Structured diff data
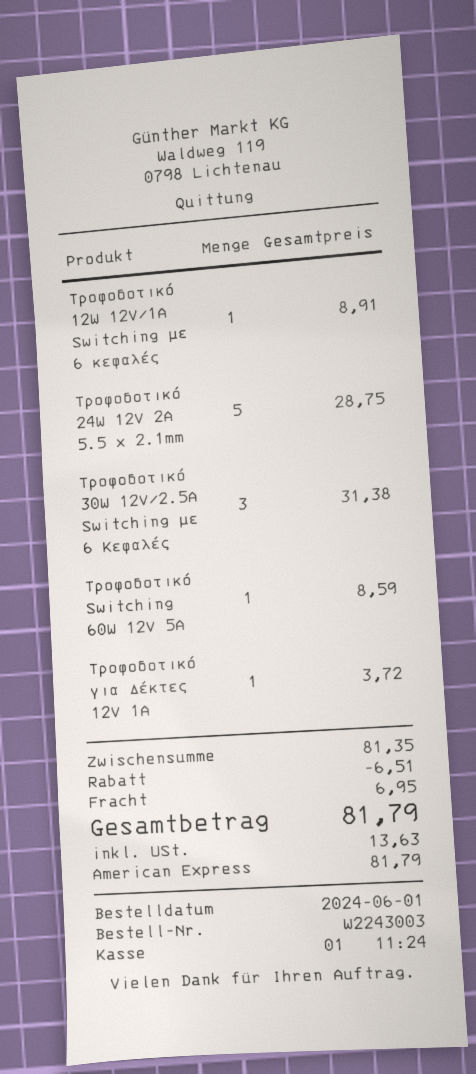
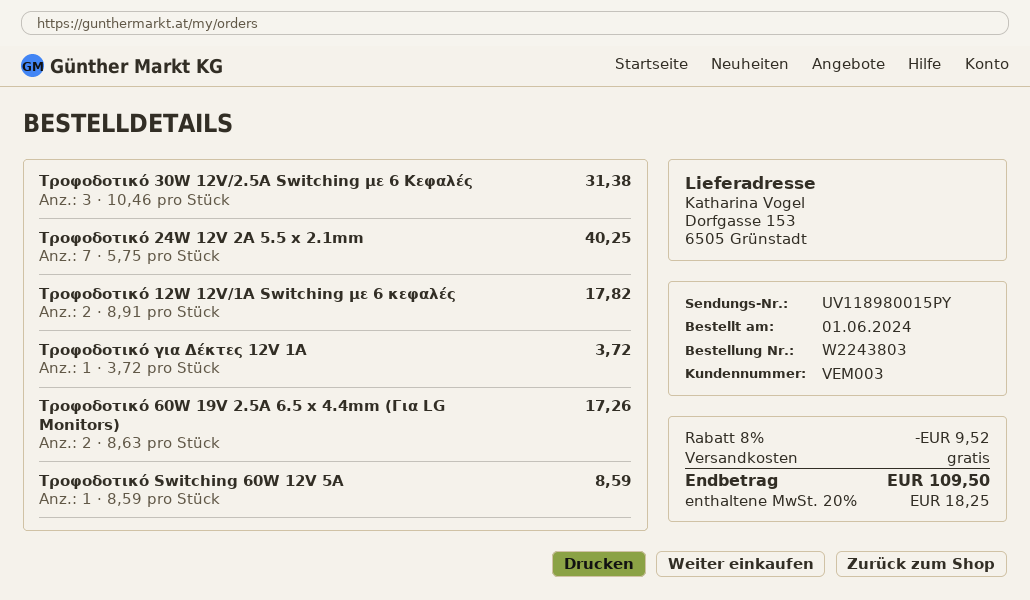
order number: W2243003 -> W2243803
Τροφοδοτικό 12W 12V/1A Switching με 6 κεφαλές: 1 for 8.91 -> 2 for 17.82
Τροφοδοτικό 24W 12V 2A 5.5 x 2.1mm: 5 for 28.75 -> 7 for 40.25
Τροφοδοτικό 60W 19V 2.5A 6.5 x 4.4mm (Για LG Monitors): none -> 2 for 17.26
discount: 6.51 -> 9.52
shipping: 6.95 -> 0.00
tax: 13.63 -> 18.25
total: 81.79 -> 109.50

◆ THE TASK
Every line above should be copied exactly; do not carry over the pictures.

◆ EXERCISE RESPONSE
order number: W2243003 -> W2243803
Τροφοδοτικό 12W 12V/1A Switching με 6 κεφαλές: 1 for 8.91 -> 2 for 17.82
Τροφοδοτικό 24W 12V 2A 5.5 x 2.1mm: 5 for 28.75 -> 7 for 40.25
Τροφοδοτικό 60W 19V 2.5A 6.5 x 4.4mm (Για LG Monitors): none -> 2 for 17.26
discount: 6.51 -> 9.52
shipping: 6.95 -> 0.00
tax: 13.63 -> 18.25
total: 81.79 -> 109.50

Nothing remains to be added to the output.